• _Records for this task_
■ ■ ■

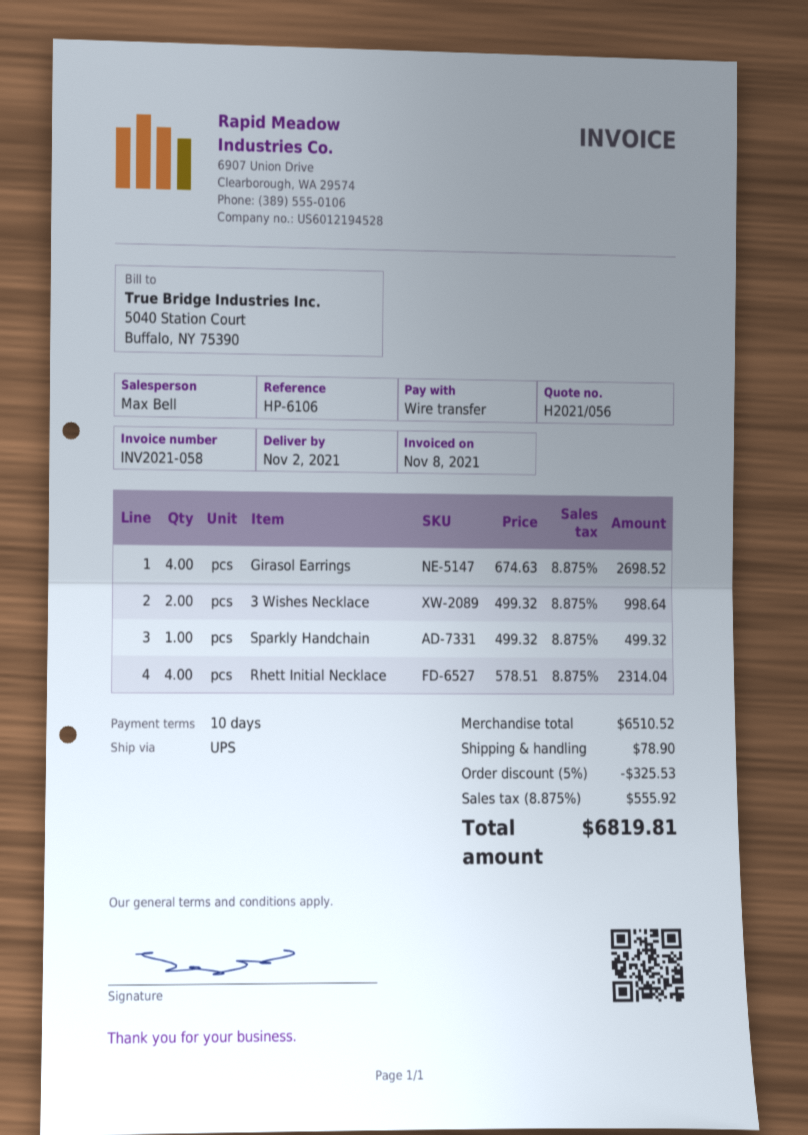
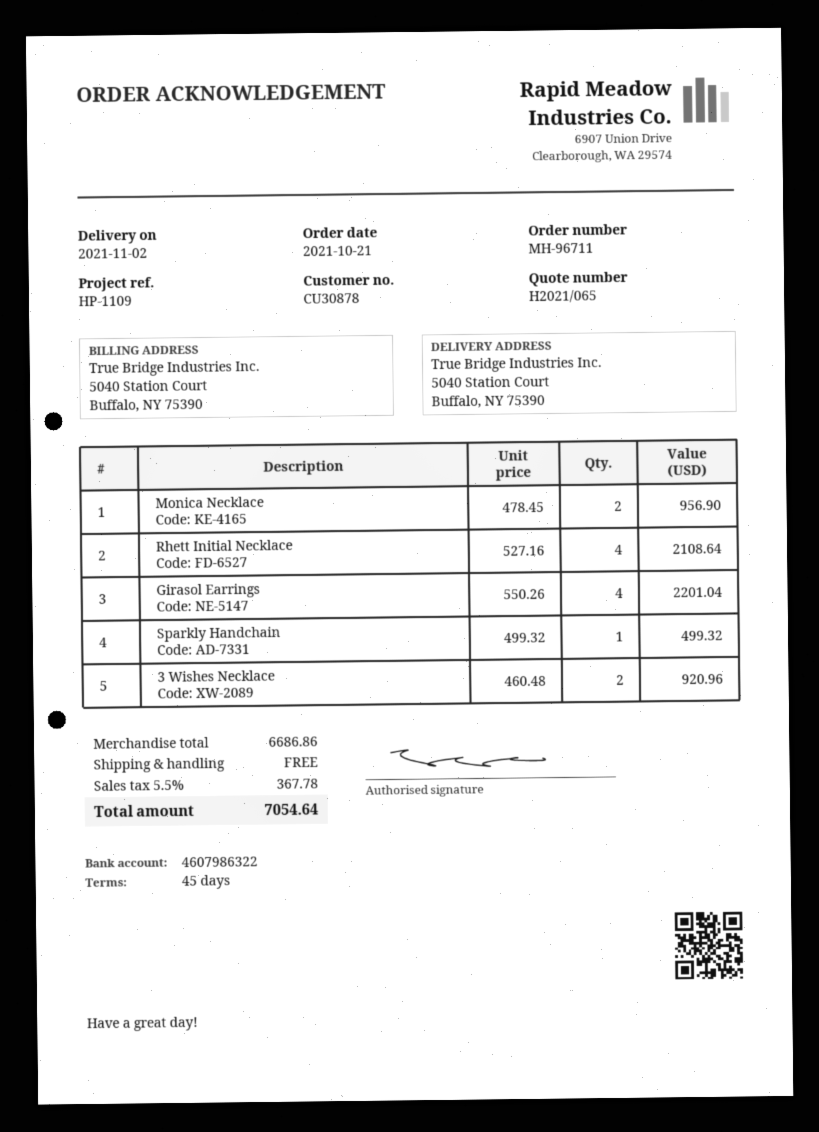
quote number: H2021/056 -> H2021/065
payment terms: 10 days -> 45 days
reference: HP-6106 -> HP-1109
Girasol Earrings: 4 x 674.63 = 2698.52 -> 4 x 550.26 = 2201.04
3 Wishes Necklace: 2 x 499.32 = 998.64 -> 2 x 460.48 = 920.96
Rhett Initial Necklace: 4 x 578.51 = 2314.04 -> 4 x 527.16 = 2108.64
Monica Necklace: none -> 2 x 478.45 = 956.90
subtotal: 6510.52 -> 6686.86
discount: 5% = 325.53 -> none
shipping: 78.90 -> 0.00
tax: 8.875% = 555.92 -> 5.5% = 367.78
total: 6819.81 -> 7054.64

■ ■ ■

• _Exercise instructions_
From the line containing "shipping: 78.90 -> 0.00" down to the last line of the material, each line is to be retyped exactly; no other lines belong in the answer.

• _Output_
shipping: 78.90 -> 0.00
tax: 8.875% = 555.92 -> 5.5% = 367.78
total: 6819.81 -> 7054.64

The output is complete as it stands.